▸ DIRECTIONS FOR THIS TASK
The listing is to be repeated exactly, and its pictures are to be left out.

▸ SOURCE DATA
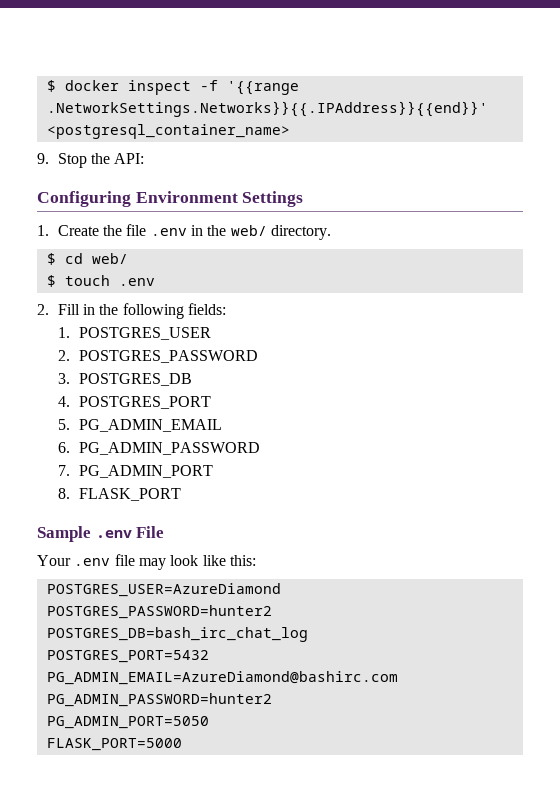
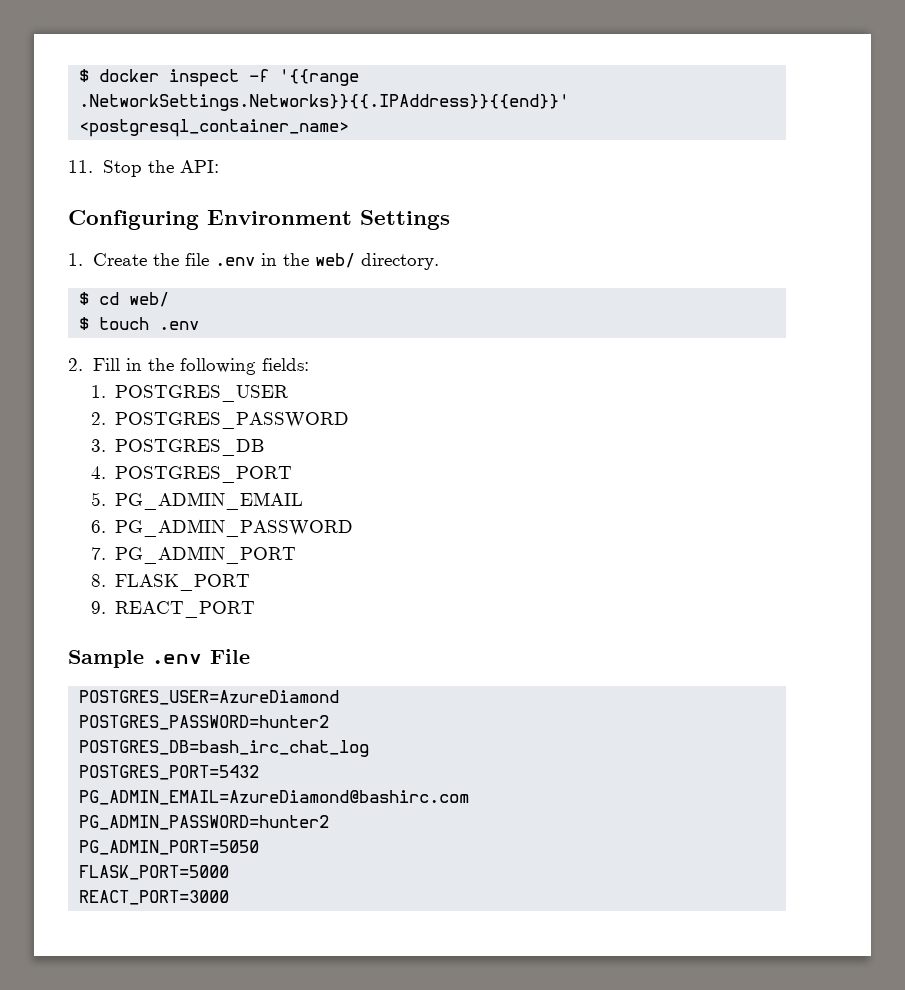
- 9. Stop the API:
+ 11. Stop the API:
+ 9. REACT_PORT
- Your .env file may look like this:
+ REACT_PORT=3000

▸ TASK OUTPUT
- 9. Stop the API:
+ 11. Stop the API:
+ 9. REACT_PORT
- Your .env file may look like this:
+ REACT_PORT=3000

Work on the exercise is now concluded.